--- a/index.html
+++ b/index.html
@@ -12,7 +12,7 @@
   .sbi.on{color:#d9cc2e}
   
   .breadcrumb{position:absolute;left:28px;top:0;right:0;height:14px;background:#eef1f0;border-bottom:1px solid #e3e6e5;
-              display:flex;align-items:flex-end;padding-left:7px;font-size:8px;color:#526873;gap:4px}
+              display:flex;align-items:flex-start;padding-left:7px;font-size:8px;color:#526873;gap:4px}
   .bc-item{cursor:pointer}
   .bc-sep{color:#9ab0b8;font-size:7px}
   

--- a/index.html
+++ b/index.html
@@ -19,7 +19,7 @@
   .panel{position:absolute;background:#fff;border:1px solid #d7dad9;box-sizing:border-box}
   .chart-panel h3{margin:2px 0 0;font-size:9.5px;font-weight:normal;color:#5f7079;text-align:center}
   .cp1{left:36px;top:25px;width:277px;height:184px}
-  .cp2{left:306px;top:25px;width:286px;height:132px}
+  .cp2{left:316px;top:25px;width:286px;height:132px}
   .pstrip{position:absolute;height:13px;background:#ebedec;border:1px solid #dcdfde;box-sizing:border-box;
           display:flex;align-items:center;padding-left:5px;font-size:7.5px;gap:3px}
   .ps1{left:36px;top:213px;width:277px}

-------

- _PROBLEM_: Please repeat the material above, word for word and in full.

- _RESPONSE AREA_:
--- a/index.html
+++ b/index.html
@@ -12,7 +12,7 @@
   .sbi.on{color:#d9cc2e}
   
   .breadcrumb{position:absolute;left:28px;top:0;right:0;height:14px;background:#eef1f0;border-bottom:1px solid #e3e6e5;
-              display:flex;align-items:flex-end;padding-left:7px;font-size:8px;color:#526873;gap:4px}
+              display:flex;align-items:flex-start;padding-left:7px;font-size:8px;color:#526873;gap:4px}
   .bc-item{cursor:pointer}
   .bc-sep{color:#9ab0b8;font-size:7px}
   

--- a/index.html
+++ b/index.html
@@ -19,7 +19,7 @@
   .panel{position:absolute;background:#fff;border:1px solid #d7dad9;box-sizing:border-box}
   .chart-panel h3{margin:2px 0 0;font-size:9.5px;font-weight:normal;color:#5f7079;text-align:center}
   .cp1{left:36px;top:25px;width:277px;height:184px}
-  .cp2{left:306px;top:25px;width:286px;height:132px}
+  .cp2{left:316px;top:25px;width:286px;height:132px}
   .pstrip{position:absolute;height:13px;background:#ebedec;border:1px solid #dcdfde;box-sizing:border-box;
           display:flex;align-items:center;padding-left:5px;font-size:7.5px;gap:3px}
   .ps1{left:36px;top:213px;width:277px}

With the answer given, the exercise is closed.